> [Record extracts]:
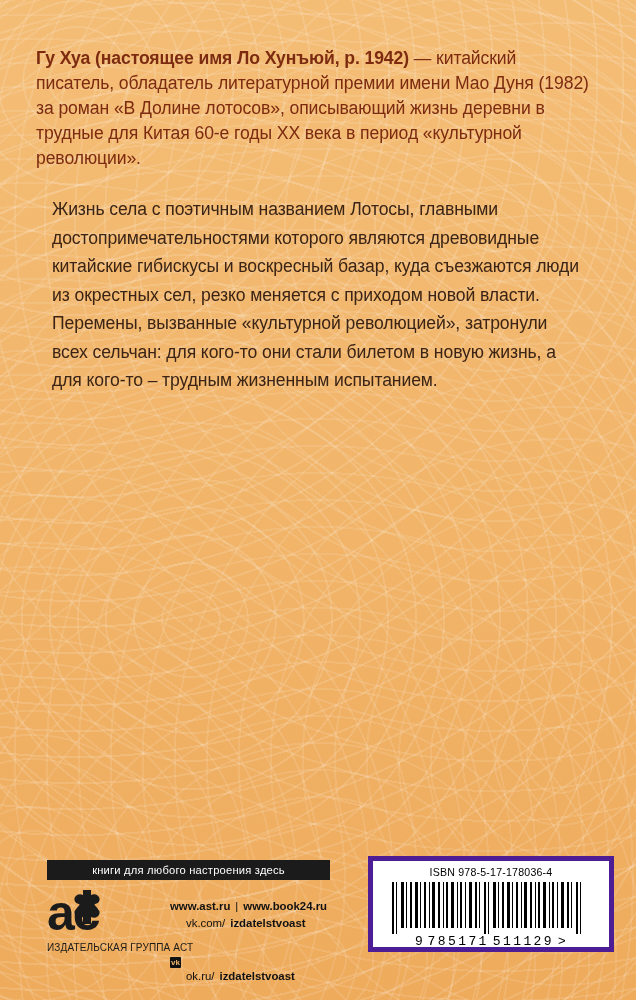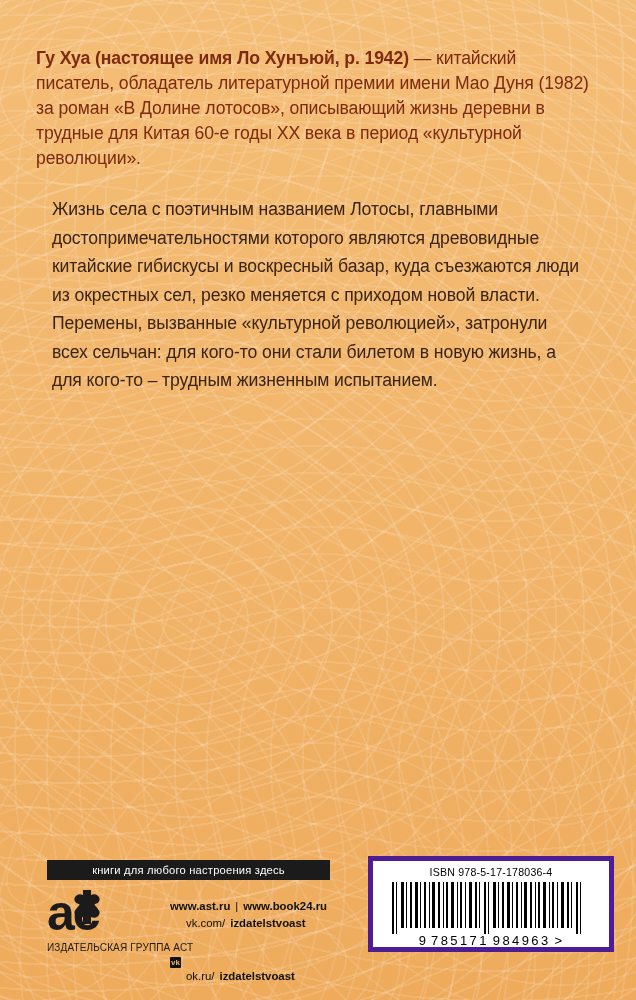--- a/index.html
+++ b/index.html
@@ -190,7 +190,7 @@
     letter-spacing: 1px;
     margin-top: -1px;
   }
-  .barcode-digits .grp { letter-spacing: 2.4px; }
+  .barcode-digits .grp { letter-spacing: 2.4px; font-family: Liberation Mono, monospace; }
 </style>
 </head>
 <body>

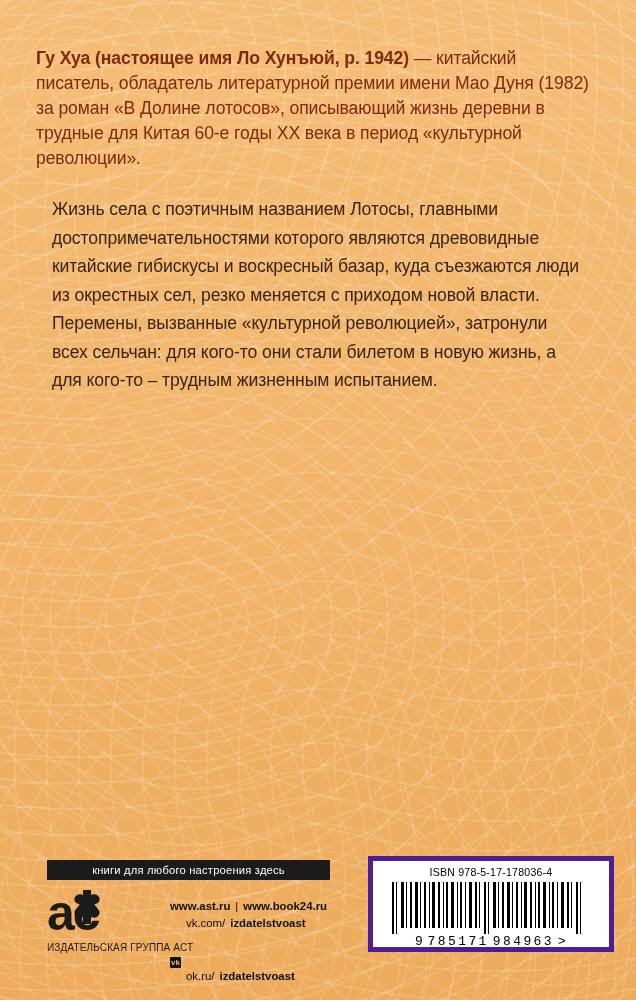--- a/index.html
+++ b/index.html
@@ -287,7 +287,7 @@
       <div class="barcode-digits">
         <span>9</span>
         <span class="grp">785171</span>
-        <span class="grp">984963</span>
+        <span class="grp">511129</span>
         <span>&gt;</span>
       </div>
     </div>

---

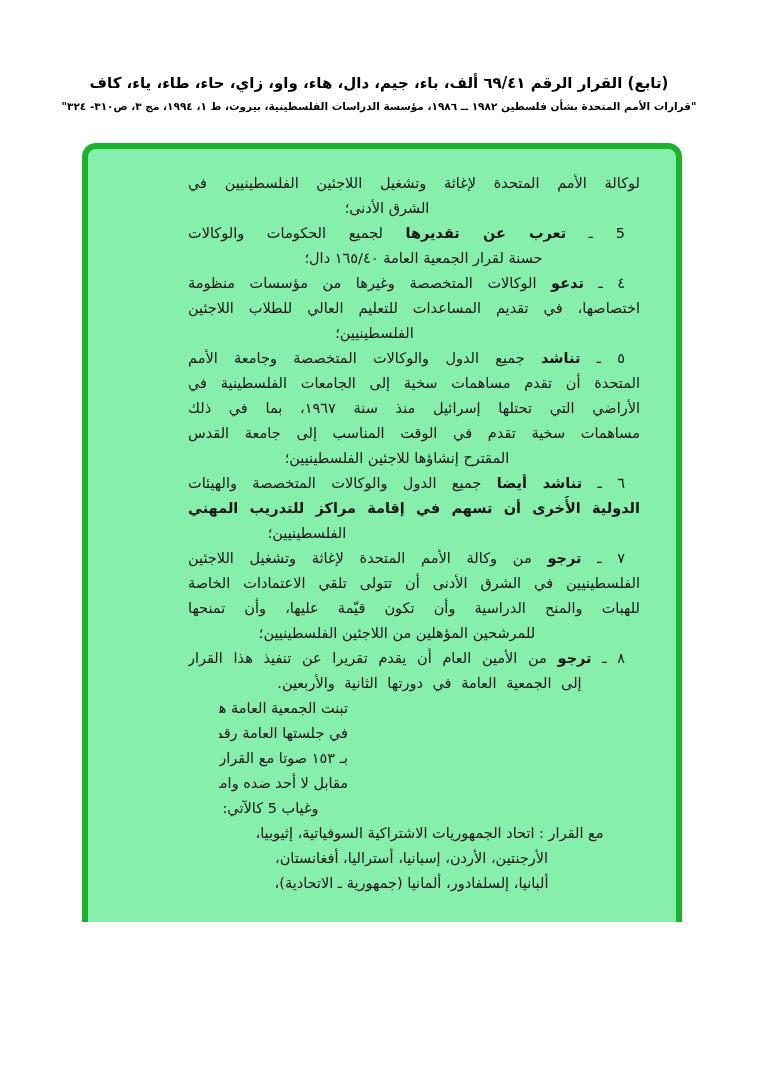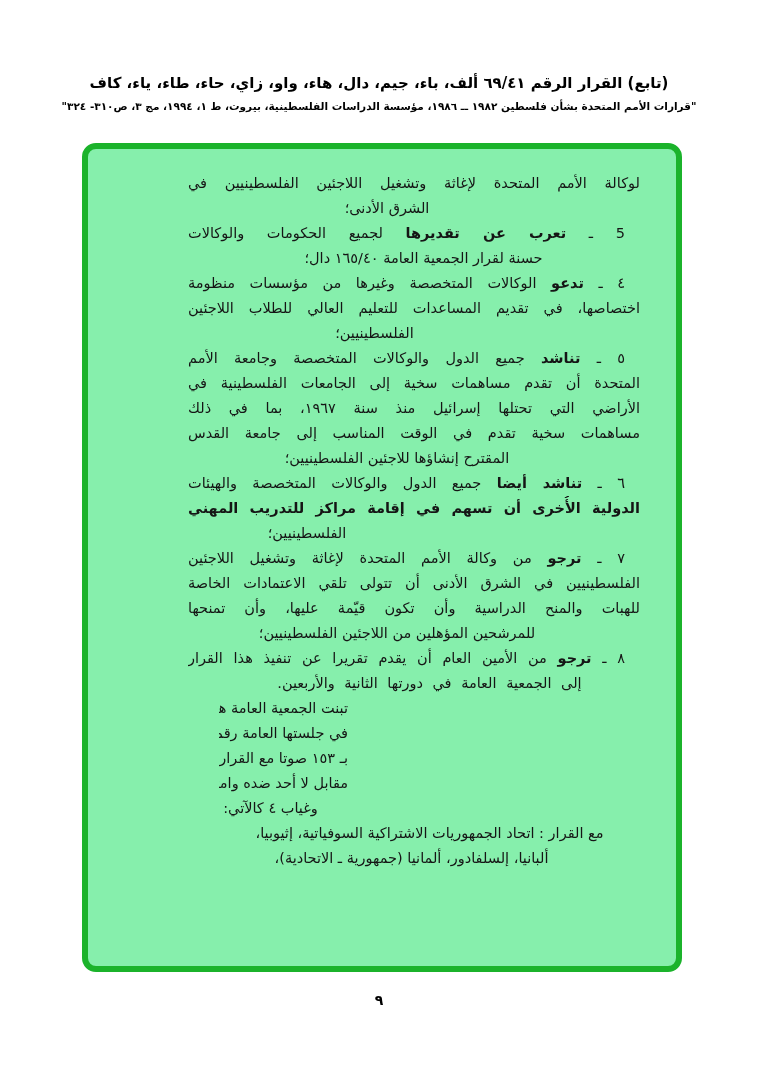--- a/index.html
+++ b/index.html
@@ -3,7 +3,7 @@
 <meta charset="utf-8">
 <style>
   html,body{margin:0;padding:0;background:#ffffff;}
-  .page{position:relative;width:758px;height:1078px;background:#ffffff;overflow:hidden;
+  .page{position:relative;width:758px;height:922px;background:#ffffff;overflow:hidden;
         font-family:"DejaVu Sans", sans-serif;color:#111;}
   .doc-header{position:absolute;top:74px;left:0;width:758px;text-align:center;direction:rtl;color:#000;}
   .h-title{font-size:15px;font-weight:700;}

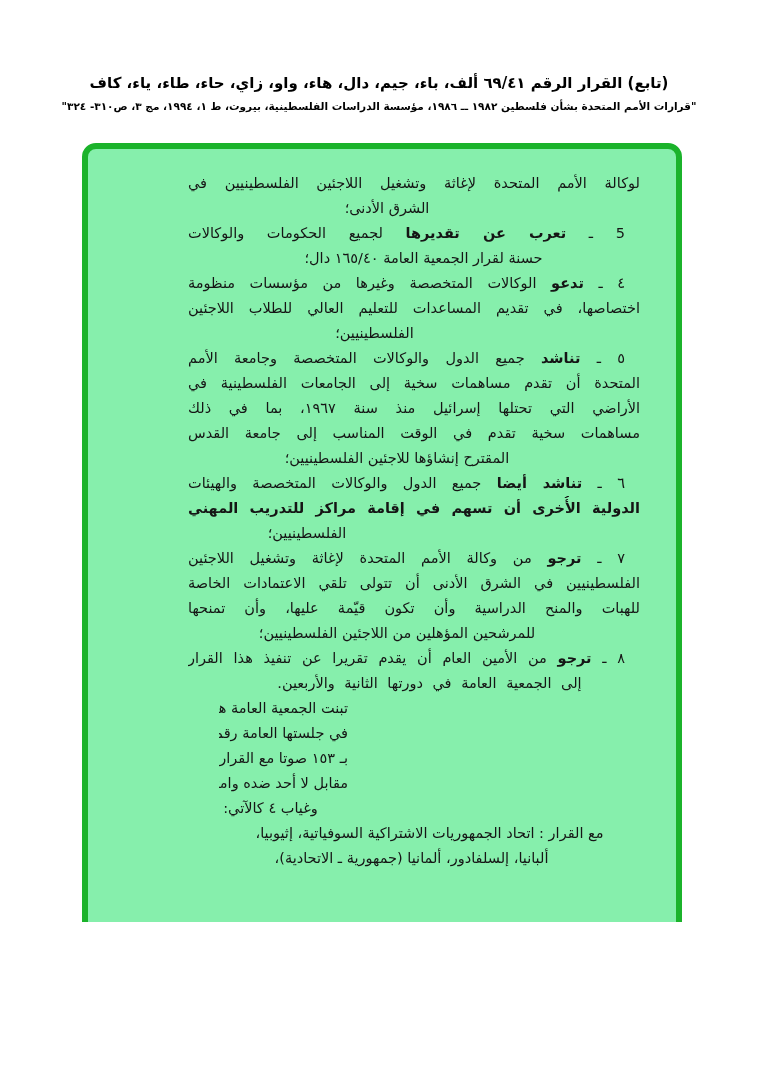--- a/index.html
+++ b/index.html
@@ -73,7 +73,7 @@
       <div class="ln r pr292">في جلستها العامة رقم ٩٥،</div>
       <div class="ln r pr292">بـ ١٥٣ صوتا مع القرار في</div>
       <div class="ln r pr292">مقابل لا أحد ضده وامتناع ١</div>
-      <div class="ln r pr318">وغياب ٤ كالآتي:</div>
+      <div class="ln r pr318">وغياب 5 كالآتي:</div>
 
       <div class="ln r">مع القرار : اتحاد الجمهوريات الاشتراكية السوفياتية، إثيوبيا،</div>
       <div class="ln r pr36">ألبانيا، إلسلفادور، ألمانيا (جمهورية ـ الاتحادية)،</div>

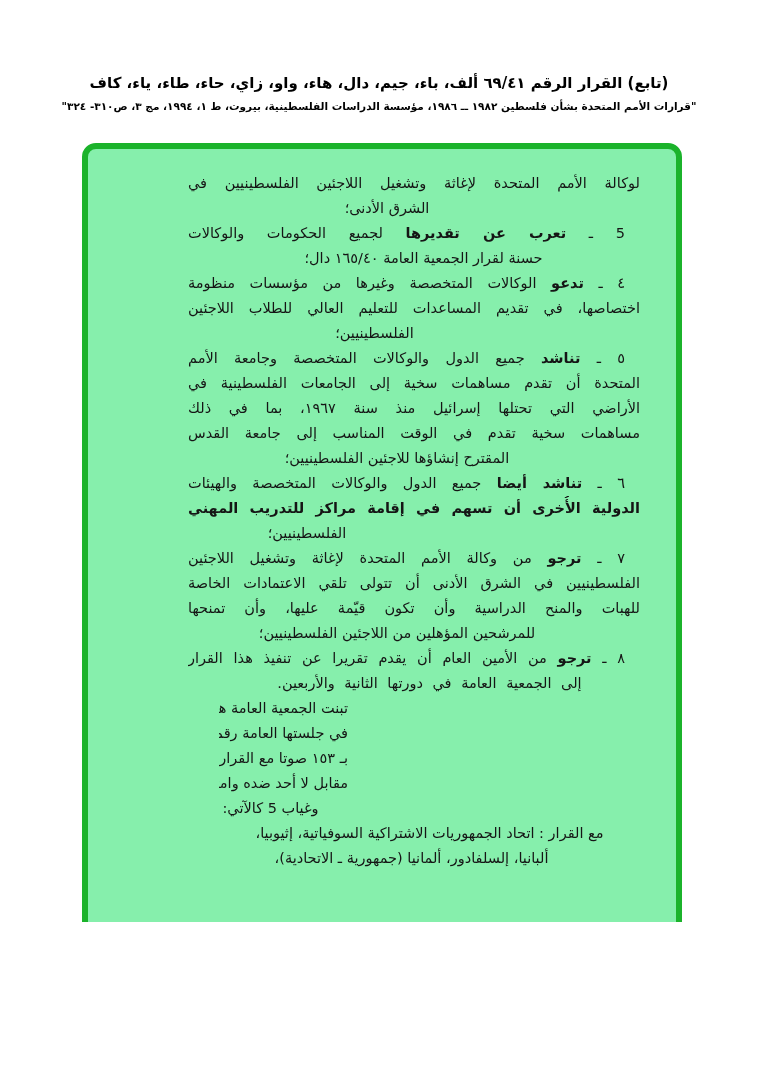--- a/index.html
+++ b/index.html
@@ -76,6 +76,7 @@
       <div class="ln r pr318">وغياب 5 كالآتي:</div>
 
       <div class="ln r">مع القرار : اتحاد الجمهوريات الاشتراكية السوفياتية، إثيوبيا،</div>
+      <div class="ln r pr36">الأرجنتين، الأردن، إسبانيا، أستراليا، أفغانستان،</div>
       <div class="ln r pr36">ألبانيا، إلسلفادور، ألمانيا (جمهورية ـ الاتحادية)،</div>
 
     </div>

==

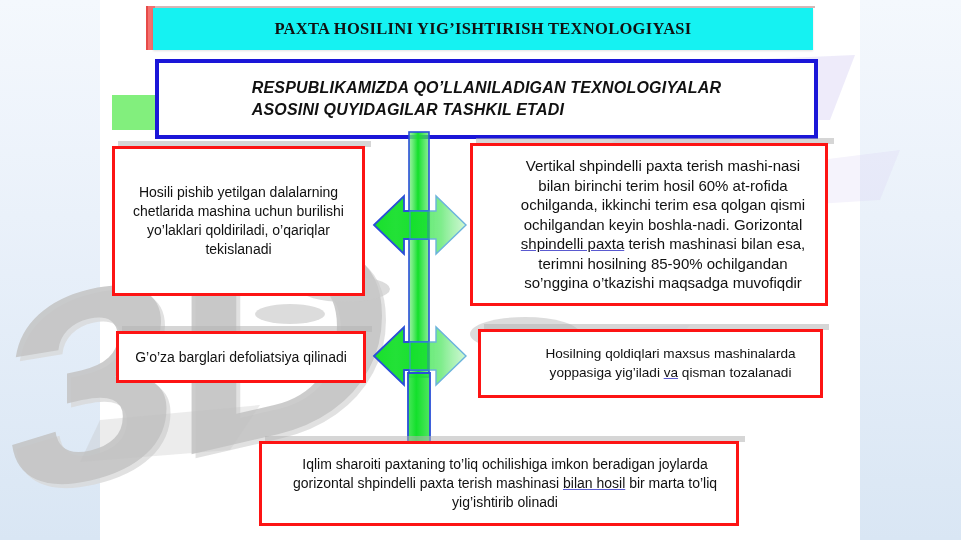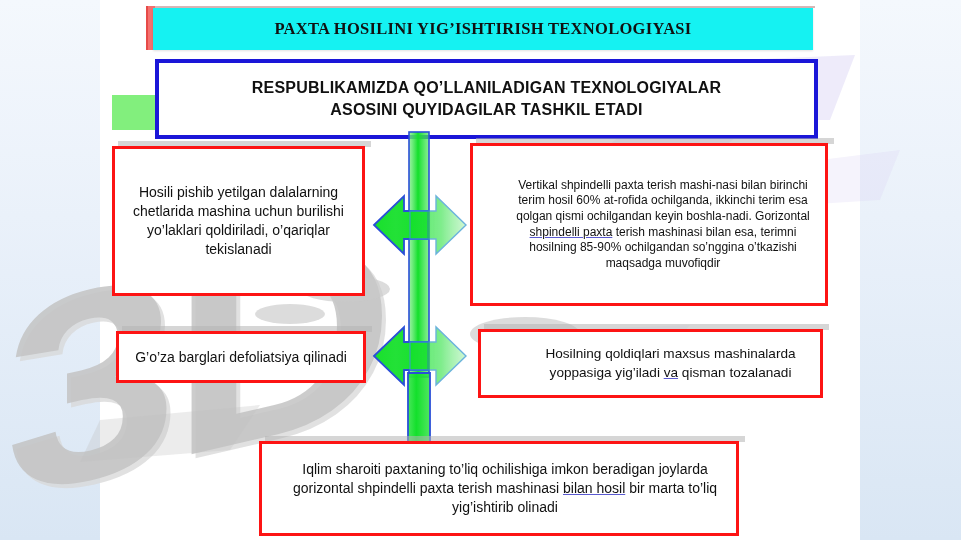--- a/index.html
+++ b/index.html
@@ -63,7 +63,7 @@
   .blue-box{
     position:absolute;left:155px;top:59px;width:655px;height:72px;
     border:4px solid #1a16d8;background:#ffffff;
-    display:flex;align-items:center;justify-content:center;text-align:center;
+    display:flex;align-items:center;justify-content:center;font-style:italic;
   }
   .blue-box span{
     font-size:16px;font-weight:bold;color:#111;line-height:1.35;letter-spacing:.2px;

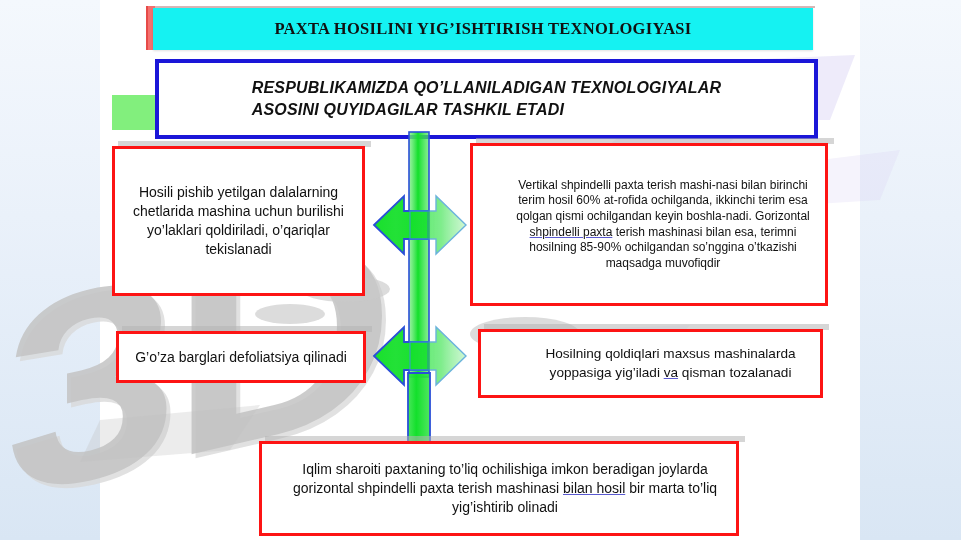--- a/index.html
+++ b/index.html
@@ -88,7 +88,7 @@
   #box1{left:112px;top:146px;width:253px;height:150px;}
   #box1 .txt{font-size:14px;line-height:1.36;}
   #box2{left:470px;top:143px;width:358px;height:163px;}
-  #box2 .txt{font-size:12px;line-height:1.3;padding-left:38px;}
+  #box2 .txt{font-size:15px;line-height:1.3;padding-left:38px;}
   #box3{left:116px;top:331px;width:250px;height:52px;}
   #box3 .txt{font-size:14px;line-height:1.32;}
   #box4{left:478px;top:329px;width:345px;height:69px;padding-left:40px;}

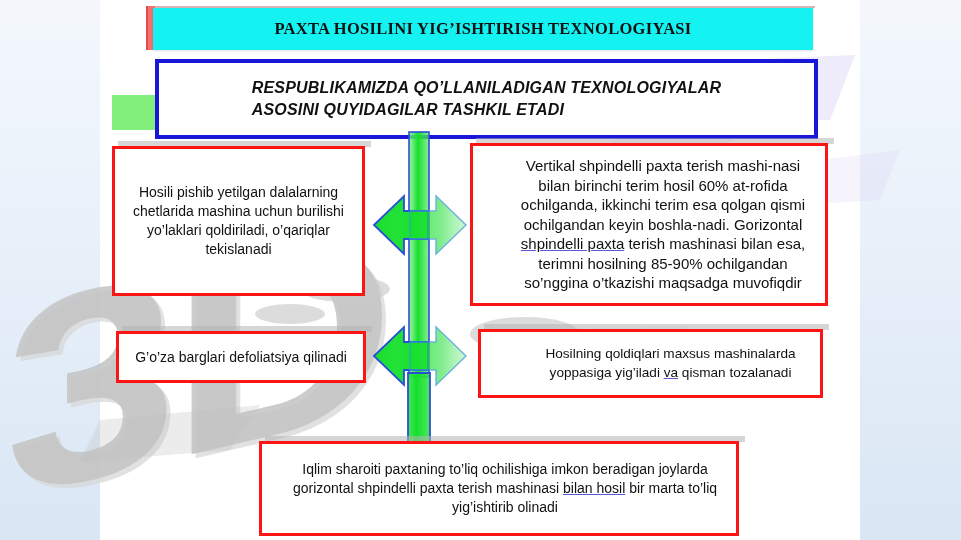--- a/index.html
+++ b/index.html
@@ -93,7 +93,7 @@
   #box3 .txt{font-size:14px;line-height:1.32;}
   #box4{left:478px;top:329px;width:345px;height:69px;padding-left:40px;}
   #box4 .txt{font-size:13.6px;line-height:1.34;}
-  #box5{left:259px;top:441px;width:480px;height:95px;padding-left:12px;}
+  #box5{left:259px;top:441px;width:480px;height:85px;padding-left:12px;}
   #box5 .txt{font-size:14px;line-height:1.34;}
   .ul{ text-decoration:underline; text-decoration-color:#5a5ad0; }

> [Exercise brief]: For each line above that includes "body", make a copy.

> [Your response]:
 <body>
   html,body{margin:0;padding:0;background:#ffffff;}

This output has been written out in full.